BEGIN

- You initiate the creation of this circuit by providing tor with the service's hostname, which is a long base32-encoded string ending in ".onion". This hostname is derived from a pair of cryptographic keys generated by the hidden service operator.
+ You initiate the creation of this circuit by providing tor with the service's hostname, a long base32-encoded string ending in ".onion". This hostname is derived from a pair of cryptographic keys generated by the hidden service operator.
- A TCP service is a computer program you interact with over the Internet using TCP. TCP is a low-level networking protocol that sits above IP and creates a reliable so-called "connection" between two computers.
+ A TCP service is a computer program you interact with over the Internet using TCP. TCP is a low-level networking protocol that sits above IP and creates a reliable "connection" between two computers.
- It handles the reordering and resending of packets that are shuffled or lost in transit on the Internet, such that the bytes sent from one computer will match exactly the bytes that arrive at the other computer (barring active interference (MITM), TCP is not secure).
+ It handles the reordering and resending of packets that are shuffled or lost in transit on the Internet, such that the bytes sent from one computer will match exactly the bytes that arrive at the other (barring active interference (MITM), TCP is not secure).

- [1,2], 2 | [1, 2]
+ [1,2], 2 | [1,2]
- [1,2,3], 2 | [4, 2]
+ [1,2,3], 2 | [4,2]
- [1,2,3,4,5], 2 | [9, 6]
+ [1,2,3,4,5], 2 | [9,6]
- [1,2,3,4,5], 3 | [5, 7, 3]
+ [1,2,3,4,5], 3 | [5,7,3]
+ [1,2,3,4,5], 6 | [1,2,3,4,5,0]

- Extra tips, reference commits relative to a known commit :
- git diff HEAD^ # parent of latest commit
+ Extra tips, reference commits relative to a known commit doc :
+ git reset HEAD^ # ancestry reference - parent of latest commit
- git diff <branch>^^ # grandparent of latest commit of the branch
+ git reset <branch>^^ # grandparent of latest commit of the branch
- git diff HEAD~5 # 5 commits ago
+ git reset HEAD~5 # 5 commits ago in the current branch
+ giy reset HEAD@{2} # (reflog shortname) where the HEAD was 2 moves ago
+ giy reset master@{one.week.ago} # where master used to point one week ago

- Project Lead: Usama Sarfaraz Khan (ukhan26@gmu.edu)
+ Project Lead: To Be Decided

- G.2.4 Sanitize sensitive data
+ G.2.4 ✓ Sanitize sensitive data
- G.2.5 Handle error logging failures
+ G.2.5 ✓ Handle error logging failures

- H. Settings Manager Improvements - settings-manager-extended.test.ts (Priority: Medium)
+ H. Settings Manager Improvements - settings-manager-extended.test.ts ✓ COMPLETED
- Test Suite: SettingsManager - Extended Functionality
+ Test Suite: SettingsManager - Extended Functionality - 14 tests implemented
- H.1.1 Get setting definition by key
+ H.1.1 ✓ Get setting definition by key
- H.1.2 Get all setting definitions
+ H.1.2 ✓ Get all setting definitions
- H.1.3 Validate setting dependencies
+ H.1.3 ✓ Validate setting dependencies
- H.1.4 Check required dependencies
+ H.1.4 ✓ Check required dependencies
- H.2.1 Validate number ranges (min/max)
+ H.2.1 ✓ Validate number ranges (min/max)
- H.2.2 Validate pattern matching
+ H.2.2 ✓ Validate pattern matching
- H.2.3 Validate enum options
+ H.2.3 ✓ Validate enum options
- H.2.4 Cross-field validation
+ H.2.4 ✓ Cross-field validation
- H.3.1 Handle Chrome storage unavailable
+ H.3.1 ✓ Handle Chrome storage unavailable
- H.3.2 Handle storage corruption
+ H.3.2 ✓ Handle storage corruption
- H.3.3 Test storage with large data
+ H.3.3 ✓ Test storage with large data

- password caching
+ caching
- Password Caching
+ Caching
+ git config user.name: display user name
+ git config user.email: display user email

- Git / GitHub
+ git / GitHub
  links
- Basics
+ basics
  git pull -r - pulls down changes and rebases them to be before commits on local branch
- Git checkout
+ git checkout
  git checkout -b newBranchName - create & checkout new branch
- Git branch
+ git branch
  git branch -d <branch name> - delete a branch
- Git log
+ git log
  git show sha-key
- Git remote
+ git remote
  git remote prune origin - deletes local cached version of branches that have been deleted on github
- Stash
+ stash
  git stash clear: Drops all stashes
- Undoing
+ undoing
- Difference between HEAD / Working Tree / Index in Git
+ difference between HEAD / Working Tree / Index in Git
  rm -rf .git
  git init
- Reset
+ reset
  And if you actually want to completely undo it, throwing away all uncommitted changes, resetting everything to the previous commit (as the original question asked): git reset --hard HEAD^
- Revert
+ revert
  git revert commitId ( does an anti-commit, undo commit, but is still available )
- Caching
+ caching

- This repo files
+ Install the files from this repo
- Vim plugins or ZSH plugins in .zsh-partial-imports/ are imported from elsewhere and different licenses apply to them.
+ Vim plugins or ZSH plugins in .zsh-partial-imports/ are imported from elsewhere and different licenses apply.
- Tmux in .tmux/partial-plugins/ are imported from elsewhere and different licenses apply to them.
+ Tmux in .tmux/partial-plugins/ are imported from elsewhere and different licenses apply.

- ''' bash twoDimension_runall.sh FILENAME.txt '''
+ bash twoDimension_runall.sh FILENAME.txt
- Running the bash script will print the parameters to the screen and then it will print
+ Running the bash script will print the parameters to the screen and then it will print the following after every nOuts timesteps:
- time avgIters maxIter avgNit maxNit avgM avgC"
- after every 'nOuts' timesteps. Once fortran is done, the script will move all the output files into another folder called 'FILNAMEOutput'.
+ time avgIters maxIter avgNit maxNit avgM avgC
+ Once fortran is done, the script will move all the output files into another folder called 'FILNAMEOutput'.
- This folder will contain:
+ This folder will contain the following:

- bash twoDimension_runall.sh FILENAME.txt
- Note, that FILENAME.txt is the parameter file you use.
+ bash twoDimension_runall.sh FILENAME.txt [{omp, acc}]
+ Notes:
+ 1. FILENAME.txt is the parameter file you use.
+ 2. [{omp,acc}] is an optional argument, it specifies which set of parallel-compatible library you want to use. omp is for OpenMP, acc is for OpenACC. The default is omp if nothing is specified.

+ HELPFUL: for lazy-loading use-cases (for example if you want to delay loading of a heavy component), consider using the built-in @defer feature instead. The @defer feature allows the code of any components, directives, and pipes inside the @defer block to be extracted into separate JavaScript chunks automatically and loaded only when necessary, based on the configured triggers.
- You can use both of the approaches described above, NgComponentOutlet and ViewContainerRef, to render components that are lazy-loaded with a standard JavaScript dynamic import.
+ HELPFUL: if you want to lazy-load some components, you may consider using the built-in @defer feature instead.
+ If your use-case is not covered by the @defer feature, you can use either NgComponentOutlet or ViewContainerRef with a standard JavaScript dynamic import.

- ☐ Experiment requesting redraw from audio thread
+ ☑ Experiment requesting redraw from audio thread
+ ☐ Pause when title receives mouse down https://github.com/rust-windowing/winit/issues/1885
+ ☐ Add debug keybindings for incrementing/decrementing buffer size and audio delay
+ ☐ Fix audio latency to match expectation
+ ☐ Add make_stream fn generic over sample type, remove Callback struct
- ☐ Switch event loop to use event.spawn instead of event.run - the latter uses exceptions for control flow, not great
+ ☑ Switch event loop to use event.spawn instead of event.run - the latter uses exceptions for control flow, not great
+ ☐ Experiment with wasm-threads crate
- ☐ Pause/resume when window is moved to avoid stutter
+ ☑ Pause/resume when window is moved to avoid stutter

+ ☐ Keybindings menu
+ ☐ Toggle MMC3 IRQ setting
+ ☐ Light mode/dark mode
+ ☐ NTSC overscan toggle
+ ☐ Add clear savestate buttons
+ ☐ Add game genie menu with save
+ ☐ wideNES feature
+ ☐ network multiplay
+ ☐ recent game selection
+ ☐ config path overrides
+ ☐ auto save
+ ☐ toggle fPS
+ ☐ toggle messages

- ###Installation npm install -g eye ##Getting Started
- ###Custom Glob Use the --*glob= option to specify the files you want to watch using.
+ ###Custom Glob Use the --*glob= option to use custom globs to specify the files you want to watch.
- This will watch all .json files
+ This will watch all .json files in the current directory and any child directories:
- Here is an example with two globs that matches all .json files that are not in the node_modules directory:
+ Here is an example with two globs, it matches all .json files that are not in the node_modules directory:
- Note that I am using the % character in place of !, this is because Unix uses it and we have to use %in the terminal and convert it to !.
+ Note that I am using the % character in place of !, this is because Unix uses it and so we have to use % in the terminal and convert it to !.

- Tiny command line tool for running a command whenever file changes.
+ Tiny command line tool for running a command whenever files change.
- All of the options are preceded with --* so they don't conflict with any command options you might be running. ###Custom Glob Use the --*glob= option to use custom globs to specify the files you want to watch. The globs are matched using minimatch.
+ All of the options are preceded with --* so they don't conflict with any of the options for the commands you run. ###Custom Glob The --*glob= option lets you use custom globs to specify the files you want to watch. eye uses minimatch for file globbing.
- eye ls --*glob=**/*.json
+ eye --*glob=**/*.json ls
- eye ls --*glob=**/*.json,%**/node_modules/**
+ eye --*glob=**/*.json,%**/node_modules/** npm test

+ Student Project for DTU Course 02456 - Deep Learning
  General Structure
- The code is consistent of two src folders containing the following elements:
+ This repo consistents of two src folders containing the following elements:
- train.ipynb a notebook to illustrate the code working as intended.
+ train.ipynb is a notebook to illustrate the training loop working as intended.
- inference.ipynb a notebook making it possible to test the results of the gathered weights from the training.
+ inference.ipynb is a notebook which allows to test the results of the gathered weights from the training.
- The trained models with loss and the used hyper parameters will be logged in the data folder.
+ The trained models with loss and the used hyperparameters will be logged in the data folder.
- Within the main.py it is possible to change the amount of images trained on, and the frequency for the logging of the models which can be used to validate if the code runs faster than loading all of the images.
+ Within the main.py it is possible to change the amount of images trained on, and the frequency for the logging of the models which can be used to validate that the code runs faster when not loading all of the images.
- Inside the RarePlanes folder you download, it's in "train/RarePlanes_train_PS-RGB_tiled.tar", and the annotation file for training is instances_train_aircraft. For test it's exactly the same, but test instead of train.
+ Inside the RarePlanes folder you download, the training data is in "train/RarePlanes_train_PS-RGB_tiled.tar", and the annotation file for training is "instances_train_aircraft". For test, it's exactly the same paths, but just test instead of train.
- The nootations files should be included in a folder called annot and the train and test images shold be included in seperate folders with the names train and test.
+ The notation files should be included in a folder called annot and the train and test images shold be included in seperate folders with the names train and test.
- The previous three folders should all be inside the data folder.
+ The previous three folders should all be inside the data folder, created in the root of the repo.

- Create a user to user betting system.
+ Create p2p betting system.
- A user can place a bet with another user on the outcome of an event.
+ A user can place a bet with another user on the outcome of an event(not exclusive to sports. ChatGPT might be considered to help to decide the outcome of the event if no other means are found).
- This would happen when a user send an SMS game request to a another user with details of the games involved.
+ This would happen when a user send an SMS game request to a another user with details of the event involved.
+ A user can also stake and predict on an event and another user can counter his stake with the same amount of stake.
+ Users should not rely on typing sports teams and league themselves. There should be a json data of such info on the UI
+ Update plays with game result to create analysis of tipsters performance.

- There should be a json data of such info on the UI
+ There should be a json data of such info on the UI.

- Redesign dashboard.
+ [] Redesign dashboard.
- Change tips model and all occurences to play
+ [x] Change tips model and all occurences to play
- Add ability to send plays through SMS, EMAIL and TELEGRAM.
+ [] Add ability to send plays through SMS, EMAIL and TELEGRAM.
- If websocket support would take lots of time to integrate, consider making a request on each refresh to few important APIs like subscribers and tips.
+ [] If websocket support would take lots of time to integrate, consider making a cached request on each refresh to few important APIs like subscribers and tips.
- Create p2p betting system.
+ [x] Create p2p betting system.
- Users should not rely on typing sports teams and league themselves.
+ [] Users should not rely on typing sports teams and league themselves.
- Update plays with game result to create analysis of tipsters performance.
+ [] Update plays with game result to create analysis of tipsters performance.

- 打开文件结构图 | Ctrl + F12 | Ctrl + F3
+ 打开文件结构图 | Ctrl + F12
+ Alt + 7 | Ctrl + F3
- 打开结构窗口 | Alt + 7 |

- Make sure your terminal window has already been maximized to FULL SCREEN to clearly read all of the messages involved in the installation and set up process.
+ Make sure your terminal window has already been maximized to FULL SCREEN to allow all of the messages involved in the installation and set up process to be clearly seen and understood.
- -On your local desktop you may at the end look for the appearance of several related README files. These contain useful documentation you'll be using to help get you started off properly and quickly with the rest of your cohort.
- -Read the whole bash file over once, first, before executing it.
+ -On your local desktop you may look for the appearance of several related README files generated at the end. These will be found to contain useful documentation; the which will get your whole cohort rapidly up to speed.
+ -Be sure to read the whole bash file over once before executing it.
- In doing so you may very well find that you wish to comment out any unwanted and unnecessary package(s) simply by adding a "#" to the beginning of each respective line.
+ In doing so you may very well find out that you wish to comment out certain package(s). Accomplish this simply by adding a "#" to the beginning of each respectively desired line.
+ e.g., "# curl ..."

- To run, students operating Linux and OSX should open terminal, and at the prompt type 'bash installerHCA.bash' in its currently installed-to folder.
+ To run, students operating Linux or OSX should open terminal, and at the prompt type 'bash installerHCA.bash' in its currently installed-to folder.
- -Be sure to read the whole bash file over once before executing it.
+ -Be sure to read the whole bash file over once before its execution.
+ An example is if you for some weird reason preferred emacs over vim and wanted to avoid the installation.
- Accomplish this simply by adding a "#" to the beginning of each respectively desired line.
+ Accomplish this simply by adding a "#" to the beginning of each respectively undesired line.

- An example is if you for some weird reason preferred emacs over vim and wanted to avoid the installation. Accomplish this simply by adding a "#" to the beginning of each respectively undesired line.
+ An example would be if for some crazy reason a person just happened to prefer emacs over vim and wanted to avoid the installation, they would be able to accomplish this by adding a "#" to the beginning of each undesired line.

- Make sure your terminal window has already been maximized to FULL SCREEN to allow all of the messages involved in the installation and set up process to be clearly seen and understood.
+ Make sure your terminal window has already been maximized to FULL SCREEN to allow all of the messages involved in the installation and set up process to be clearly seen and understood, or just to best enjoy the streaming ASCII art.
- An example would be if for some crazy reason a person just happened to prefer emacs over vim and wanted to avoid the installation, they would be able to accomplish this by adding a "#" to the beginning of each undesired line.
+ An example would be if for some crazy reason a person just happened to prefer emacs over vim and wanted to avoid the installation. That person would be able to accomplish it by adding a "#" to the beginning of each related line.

END

A single number is the whole answer: report how many lines in the data above include the word "operator".

2